London: American officials believe British forces have been defeated in Basra, it was claimed on Tuesday.
A senior US intelligence official told The Washington Post that British commanders had allowed militias loyal to three Shia groups take control of the city's streets.
"The British have basically been defeated in the south," he said.
The report said a contingent of 500 British troops based at Basra Palace were "surrounded like cowboys and Indians".
The rebuke highlights the increasing violence in Basra, one of four provinces handed over to British control after of the US-led invasion of Iraq in 2003. Three of the four provinces have been pacified and handed back to local leaders. Basra, the most populous, is due to be returned by the end of the year.
A soldier from Second Battalion The Royal Welsh was killed in the city yesterday, bringing the number of British troops lost in Iraq since the end of the war to 165. The man has not yet been named.

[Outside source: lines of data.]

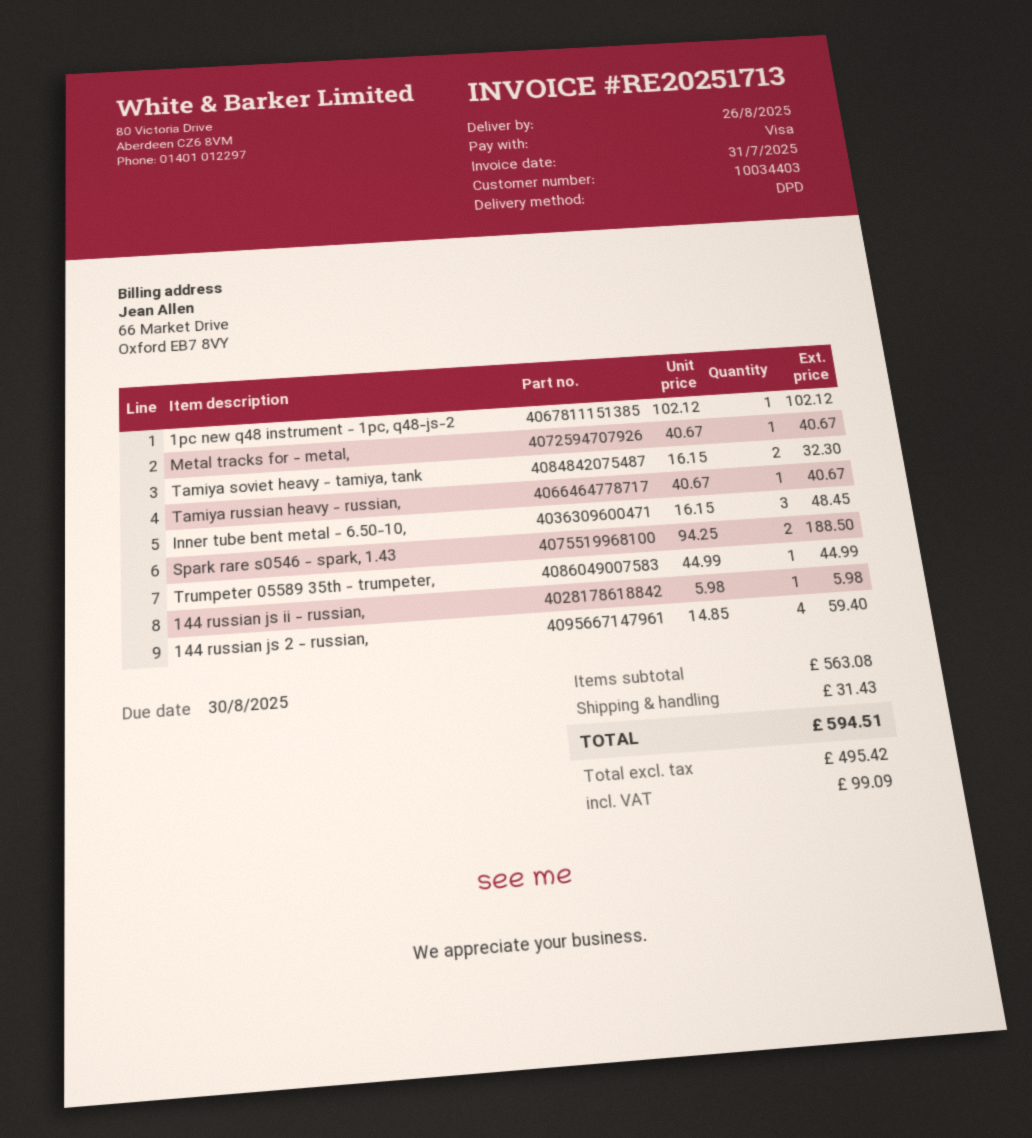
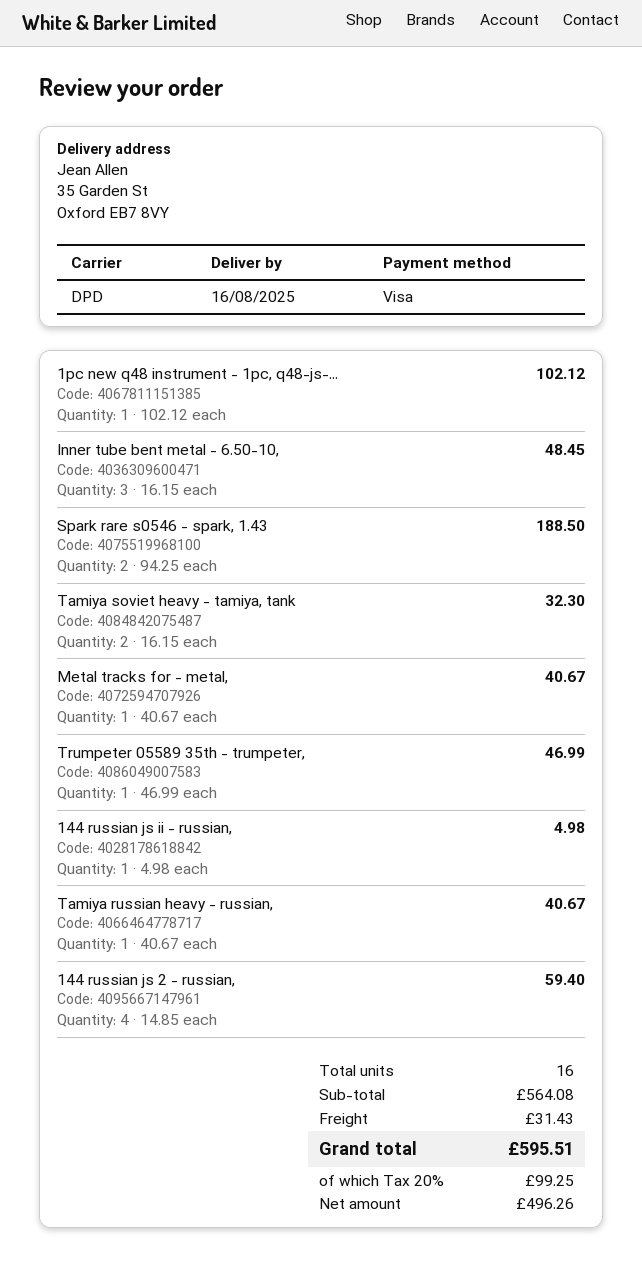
delivery date: 2025-08-26 -> 2025-08-16
Trumpeter 05589 35th - trumpeter,: 1 x 44.99 = 44.99 -> 1 x 46.99 = 46.99
144 russian js ii - russian,: 1 x 5.98 = 5.98 -> 1 x 4.98 = 4.98
subtotal: 563.08 -> 564.08
net: 495.42 -> 496.26
tax: 99.09 -> 99.25
total: 594.51 -> 595.51

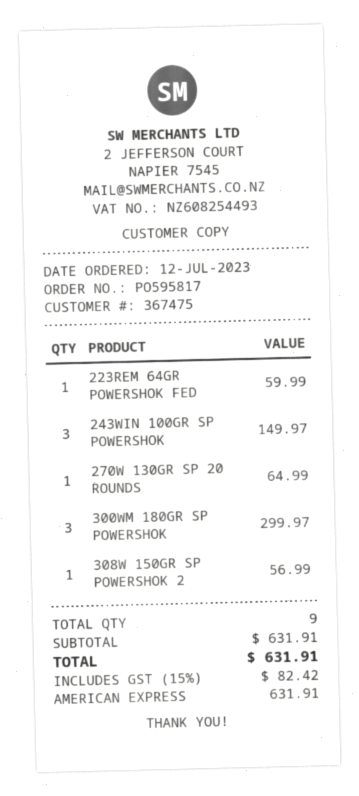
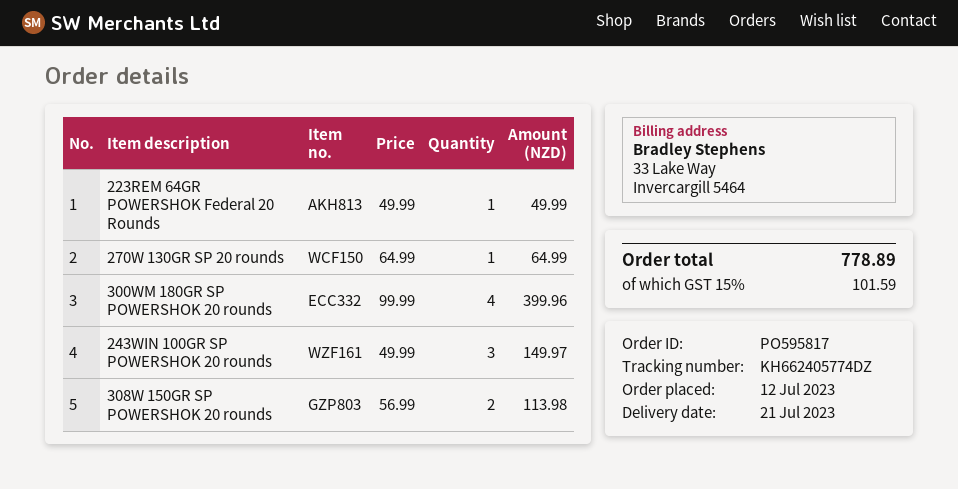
223REM 64GR POWERSHOK FED: 1 for 59.99 -> 1 for 49.99
300WM 180GR SP POWERSHOK: 3 for 299.97 -> 4 for 399.96
308W 150GR SP POWERSHOK 2: 1 for 56.99 -> 2 for 113.98
tax: 15% = 82.42 -> 15% = 101.59
total: 631.91 -> 778.89

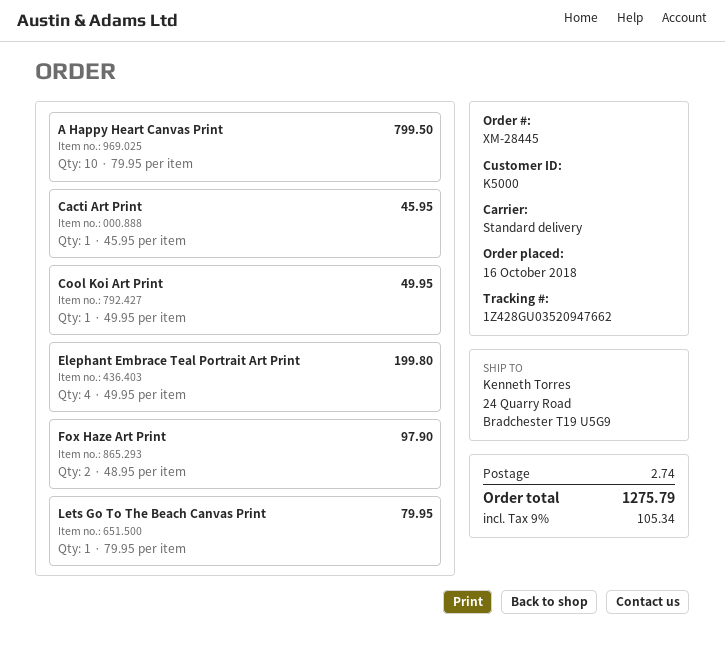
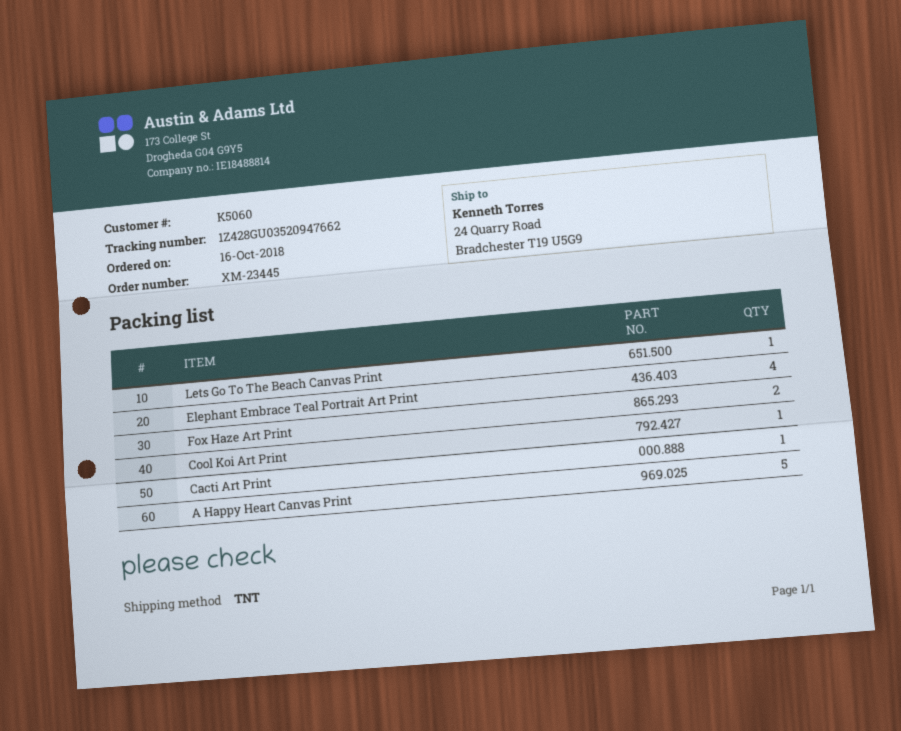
order number: XM-28445 -> XM-23445
customer number: K5000 -> K5060
shipping method: standard -> TNT
A Happy Heart Canvas Print: 10 -> 5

Major Mike Shearer, a spokesman for British command in Basra, rejected the suggestion that UK troop levels in the province, which are now down to 5,500, had been cut too fast.
'Concerned'
"This is not Dorset but Basra's crime levels are half the level of Washington," he said. "What we are trying to do is get the security situation to a manageable level where Iraqi solutions can be delivered to Iraqi problems."
America "has been very concerned for some time now about a) the lawless situation in Basra and b) the political and military impact of the British pull back," said a former British defence official, now working in Baghdad.
Gordon Brown told US President George W. Bush last week that British troops planned to hand over responsibility for Basra to local leaders within months.